Todo ese esplendor se puso de manifiesto en las magnas celebraciones que tuvieron lugar con motivo de la victoria del ejército del basileus en Bulgaria, donde consiguió por fin expulsar a los rusos de Kiev. Era un triunfo que Constantinopla aguardaba impaciente desde hacía tiempo, y tal vez por esa causa tardaron los funcionarios reales en organizar una recepción para los embajadores.

Pero el basileus Juan Zimisces estaba por fin en la ciudad. Se organizaron desfiles al estilo del viejo imperio, con las tropas discurriendo en largas formaciones por las avenidas centrales, atravesando los arcos y los foros. Sin embargo, el espectáculo más grandioso fue la llegada de la flota de guerra al Bósforo y su entrada en el Cuerno de Oro, con el ensordecedor sonido de las trompetas y el atronador redoble de los tambores en el puerto.

Después hubo festejos: carreras de caballos y de carros en el hipódromo, representaciones teatrales y pasacalles.

La recepción llegó por fin. Un funcionario real se acercó para avisar a los legados romanos de que tendría lugar en el gran palacio, en el Chrysotriclinos, o salón Dorado.

—¡Vaya, ya era hora! —exclamó Luitprando—. Pensé que no iba ya a llegar el momento. Cuando se meten en fiesta estos griegos se olvidan de todo.

Los tres prelados se prepararon a conciencia, cubriéndose con las lujosas ropas que habían venido en un baúl desde Roma al efecto: túnicas, cogullas, racionales, píleos, báculos y mitras. Los capellanes, diáconos y los criados que les acompañaban también se vistieron a juego, siguiendo todos las directrices de Luitprando, que ya había dicho con ironía:

—El aspecto exterior es aquí muy importante. Son orientales, y en Oriente el lujo vale más que la inteligencia.

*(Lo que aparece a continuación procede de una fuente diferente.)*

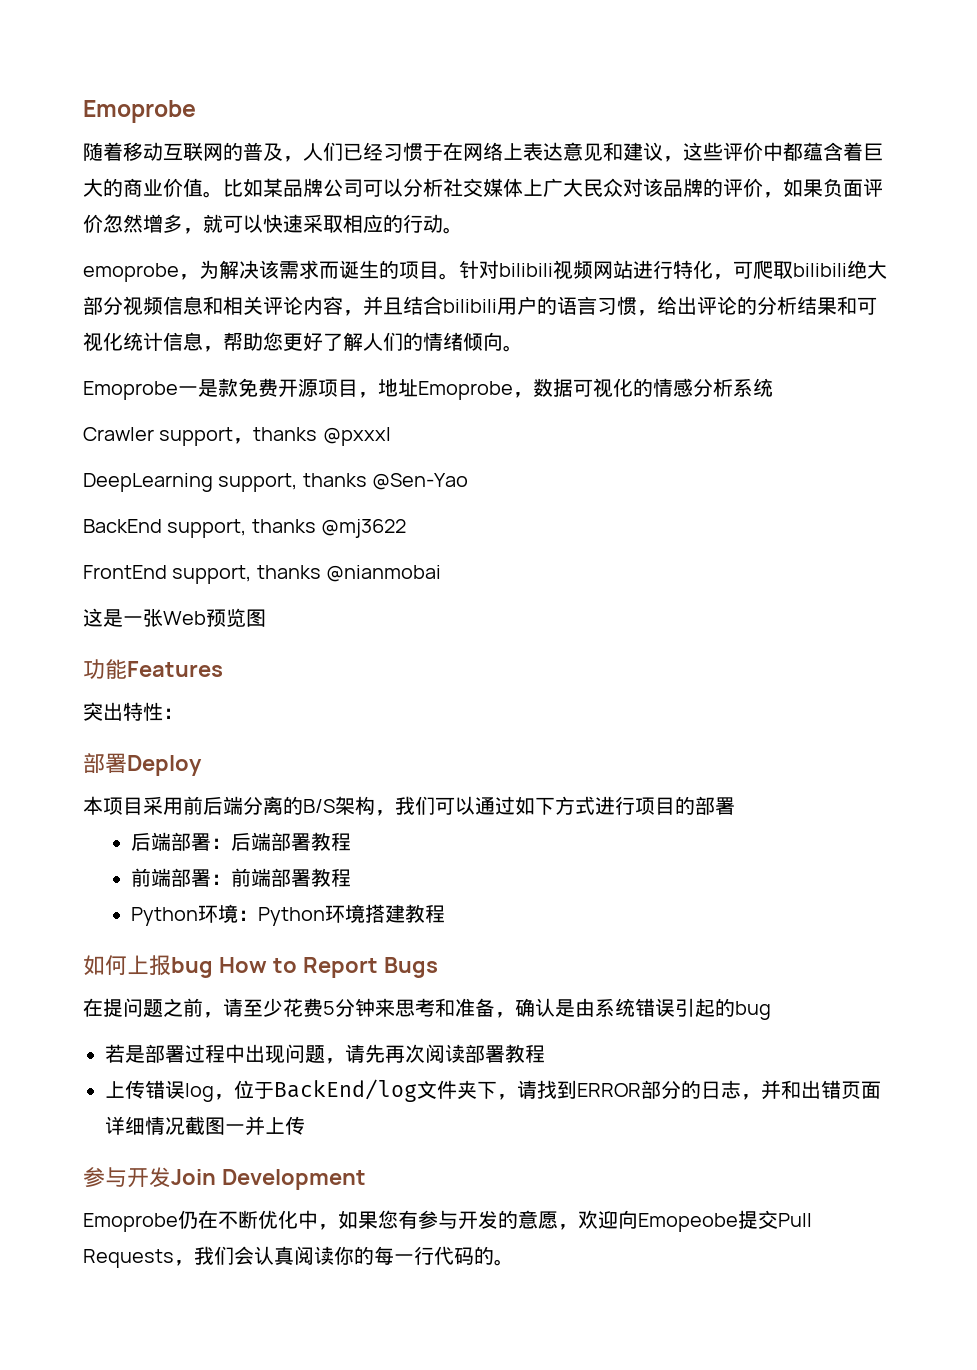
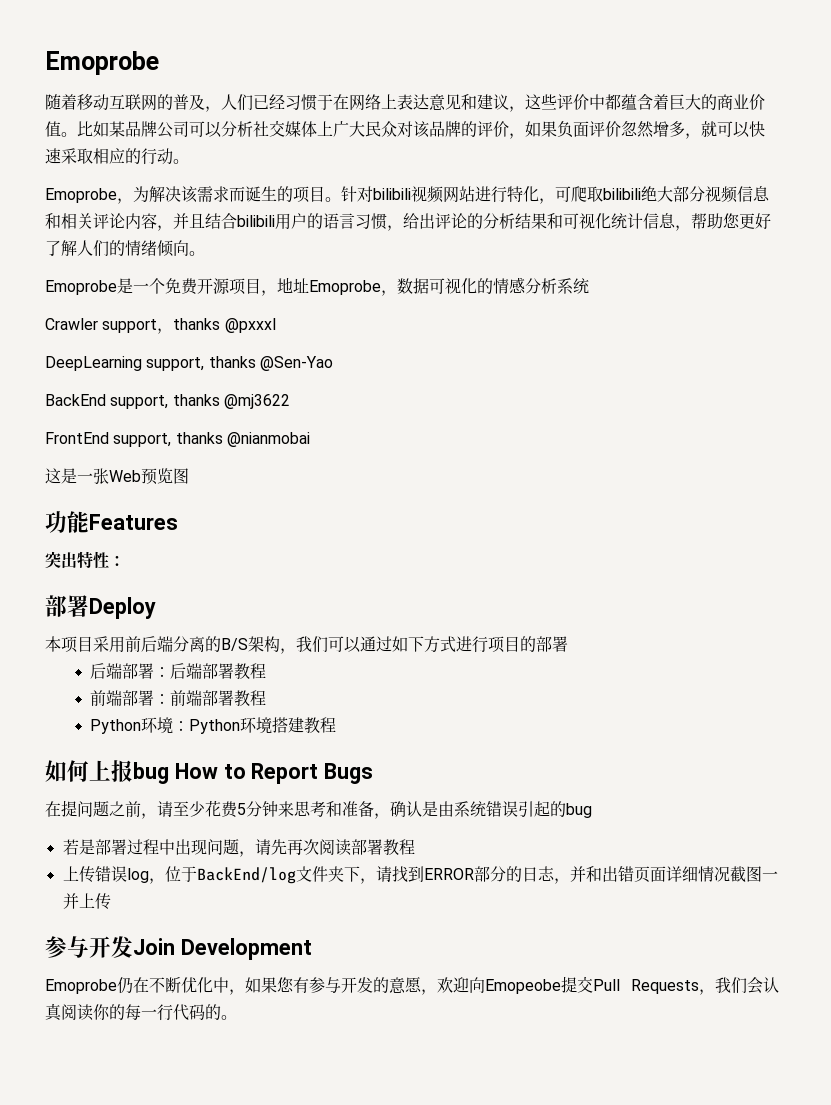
- emoprobe，为解决该需求而诞生的项目。
+ Emoprobe，为解决该需求而诞生的项目。
- Emoprobe一是款免费开源项目，地址Emoprobe，数据可视化的情感分析系统
+ Emoprobe是一个免费开源项目，地址Emoprobe，数据可视化的情感分析系统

Y los caballeros lombardos obedecían puntualmente, pero no por temor del éxito de la embajada, sino por impresionar a las damas de la corte. No faltaron jubones de seda, brillantes corazas ni penachos de plumas.

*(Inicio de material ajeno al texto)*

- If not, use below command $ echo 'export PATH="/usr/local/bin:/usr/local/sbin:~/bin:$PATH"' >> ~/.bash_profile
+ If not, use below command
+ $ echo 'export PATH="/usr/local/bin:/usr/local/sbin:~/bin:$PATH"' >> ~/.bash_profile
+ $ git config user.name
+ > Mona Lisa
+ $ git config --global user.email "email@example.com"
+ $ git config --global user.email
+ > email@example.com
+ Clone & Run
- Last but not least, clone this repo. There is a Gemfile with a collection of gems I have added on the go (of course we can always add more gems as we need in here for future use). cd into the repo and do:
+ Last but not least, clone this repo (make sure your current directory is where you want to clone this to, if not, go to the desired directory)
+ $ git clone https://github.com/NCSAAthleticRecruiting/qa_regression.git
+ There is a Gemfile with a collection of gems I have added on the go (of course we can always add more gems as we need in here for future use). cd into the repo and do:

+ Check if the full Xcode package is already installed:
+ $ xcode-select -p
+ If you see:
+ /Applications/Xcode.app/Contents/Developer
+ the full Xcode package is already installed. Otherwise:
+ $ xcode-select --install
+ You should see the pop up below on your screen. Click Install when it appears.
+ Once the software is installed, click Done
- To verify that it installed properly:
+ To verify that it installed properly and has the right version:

La ceremonia se celebró en el maravilloso salón cuyo techo y paredes estaban recubiertas de dorados mosaicos, donde los emperadores ocupaban un lugar elevado al fondo, junto al patriarca y rodeados por toda la parentela real. Hubo cantos, danzas y simbólicas representaciones. Luego se leyeron las cartas credenciales de los embajadores, y se concedió el primer lugar a la legación romana para satisfacción de Luitprando.

Desde aquel lugar, toda la corte con los invitados y los generales del ejército se dirigieron hacia la puerta de Bronce, para asistir a la gran celebración que tenía lugar en Santa Sofía en acción de gracias. Avanzaron en procesión por orden, correspondiéndoles el último lugar al basileus y a su esposa. Unos hábiles maestros de ceremonias se encargaban de organizarlo todo para que no hubiera errores que restaran esplendor al acto.

Frente a la puerta principal de la catedral aguardaba el patriarca en medio de un ejército de obispos, sacerdotes, diáconos, archidiáconos, monjes y acólitos, que cantaban alabanzas y manejaban centenares de incensarios que elevaban al cielo espesos y olorosos sahumerios.